## Records contained in a dataset
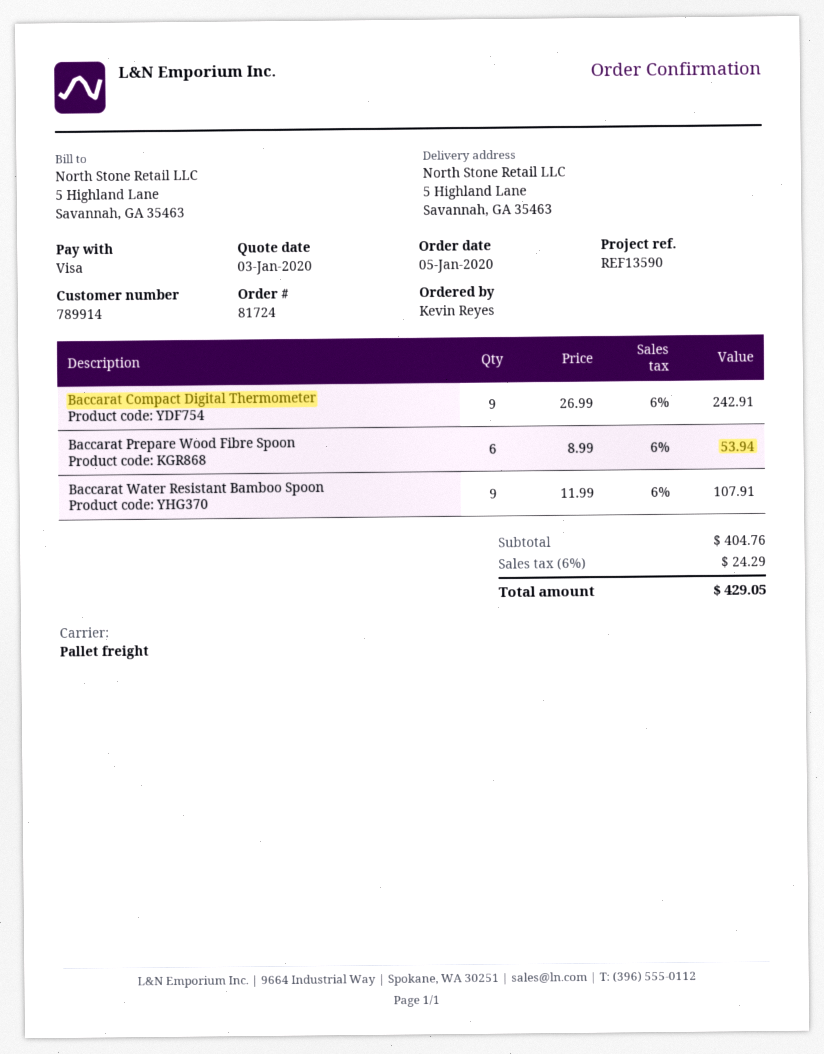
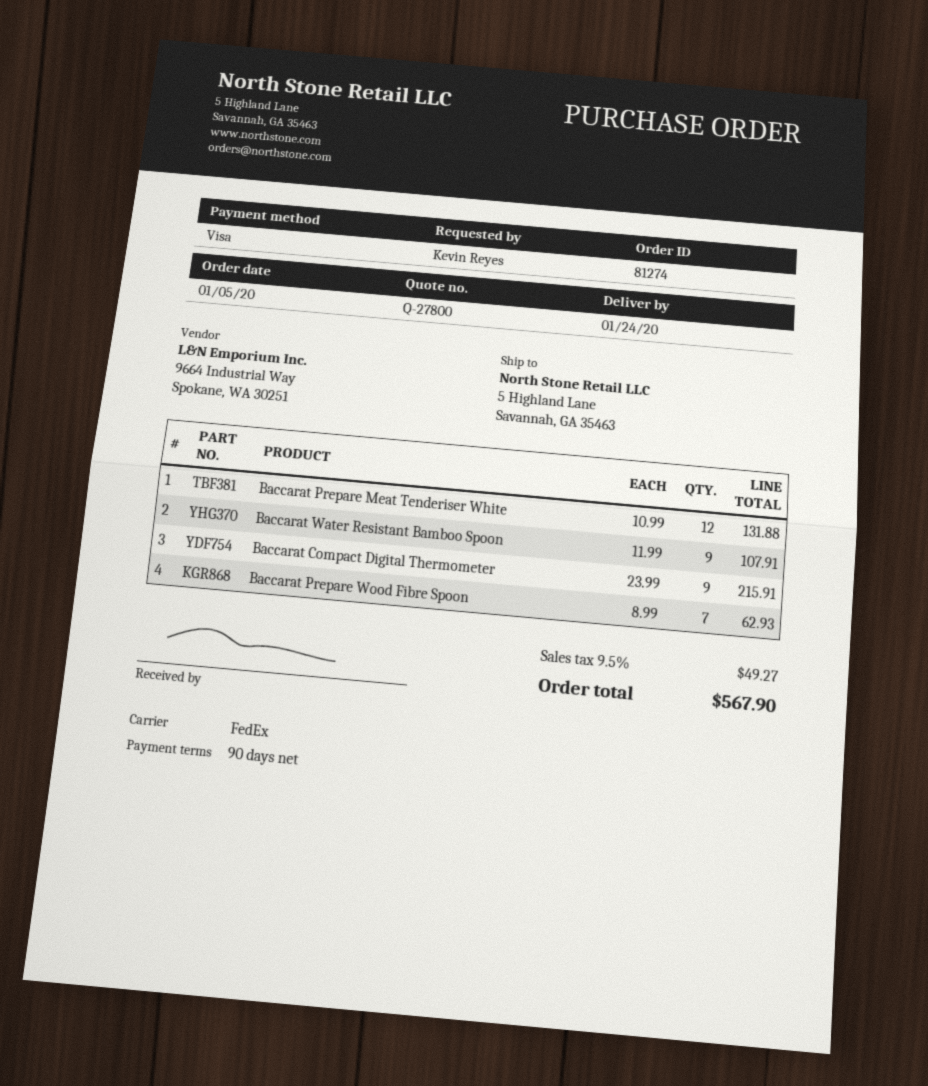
order number: 81724 -> 81274
shipping method: pallet freight -> FedEx
Baccarat Compact Digital Thermometer: 9 x 26.99 = 242.91 -> 9 x 23.99 = 215.91
Baccarat Prepare Wood Fibre Spoon: 6 x 8.99 = 53.94 -> 7 x 8.99 = 62.93
Baccarat Prepare Meat Tenderiser White: none -> 12 x 10.99 = 131.88
tax: 6% = 24.29 -> 9.5% = 49.27
total: 429.05 -> 567.90

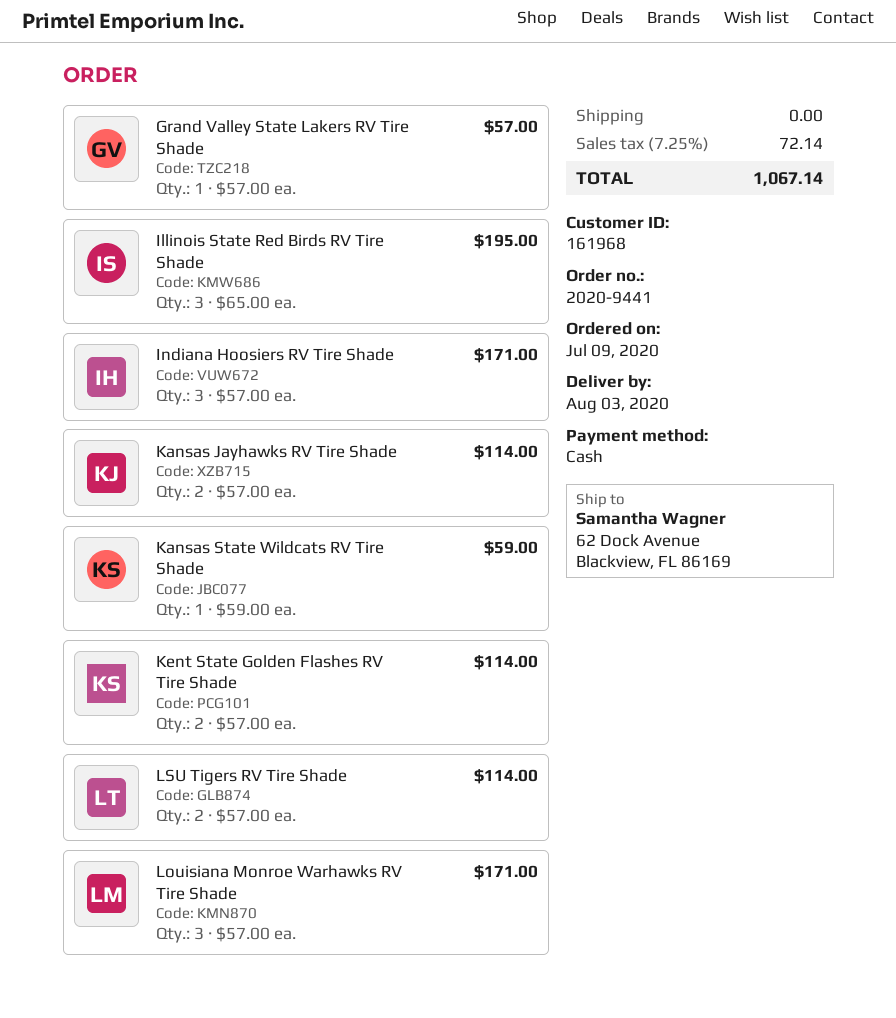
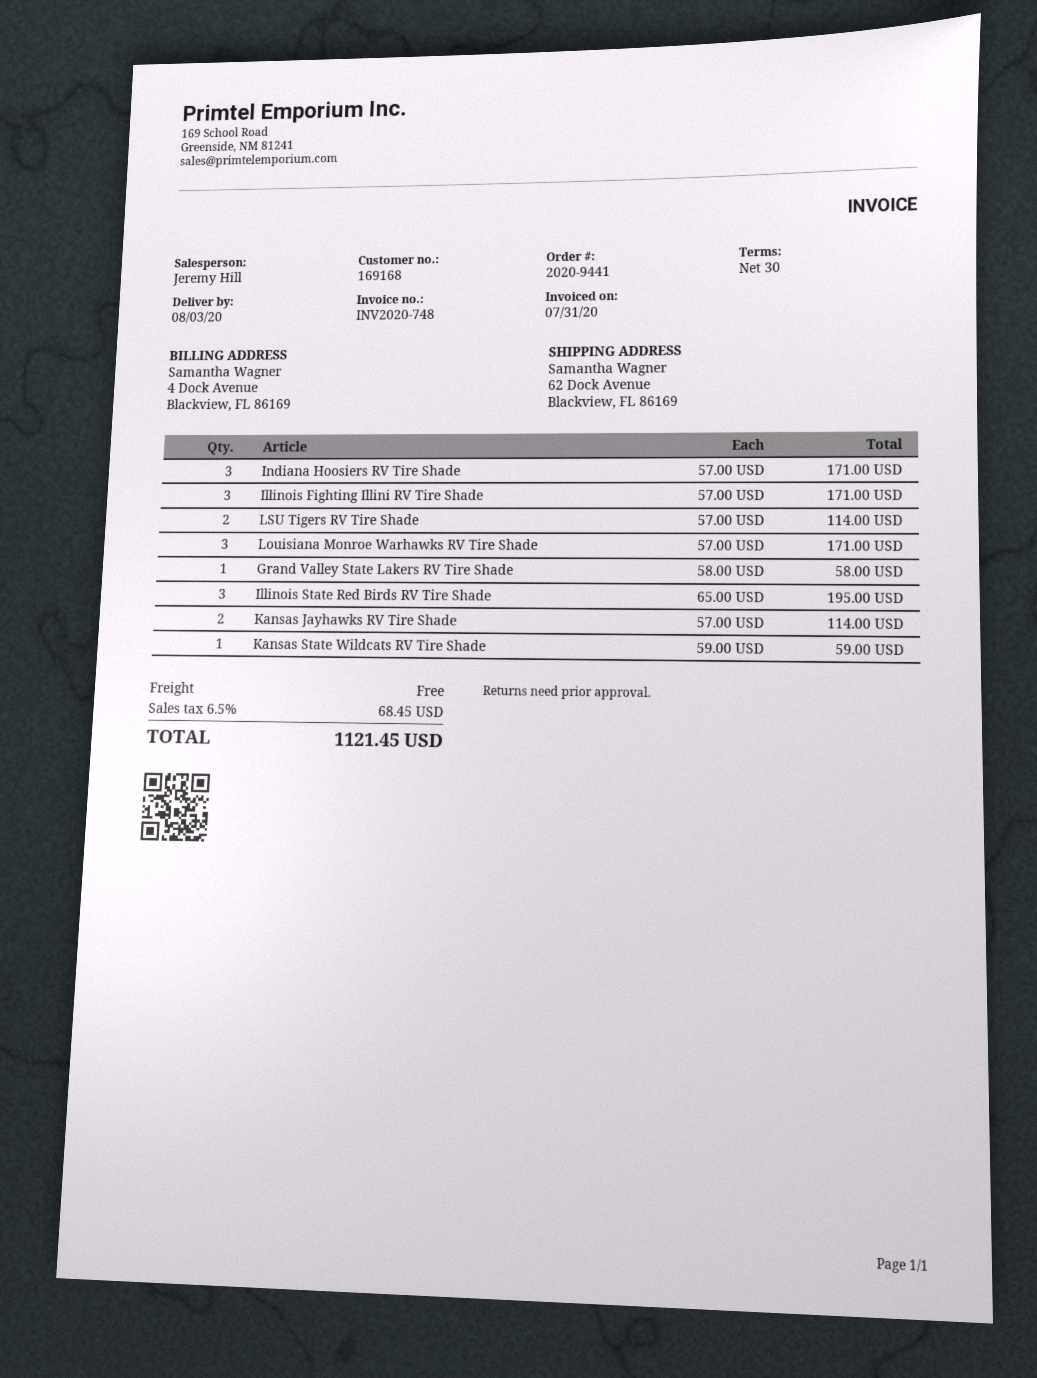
customer number: 161968 -> 169168
Grand Valley State Lakers RV Tire Shade: 1 x 57.00 = 57.00 -> 1 x 58.00 = 58.00
Kent State Golden Flashes RV Tire Shade: 2 x 57.00 = 114.00 -> none
Illinois Fighting Illini RV Tire Shade: none -> 3 x 57.00 = 171.00
tax: 7.25% = 72.14 -> 6.5% = 68.45
total: 1067.14 -> 1121.45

## Task
Go through the records line by line, and copy each line that holds the string "number".

## Answer box
order number: 81724 -> 81274
customer number: 161968 -> 169168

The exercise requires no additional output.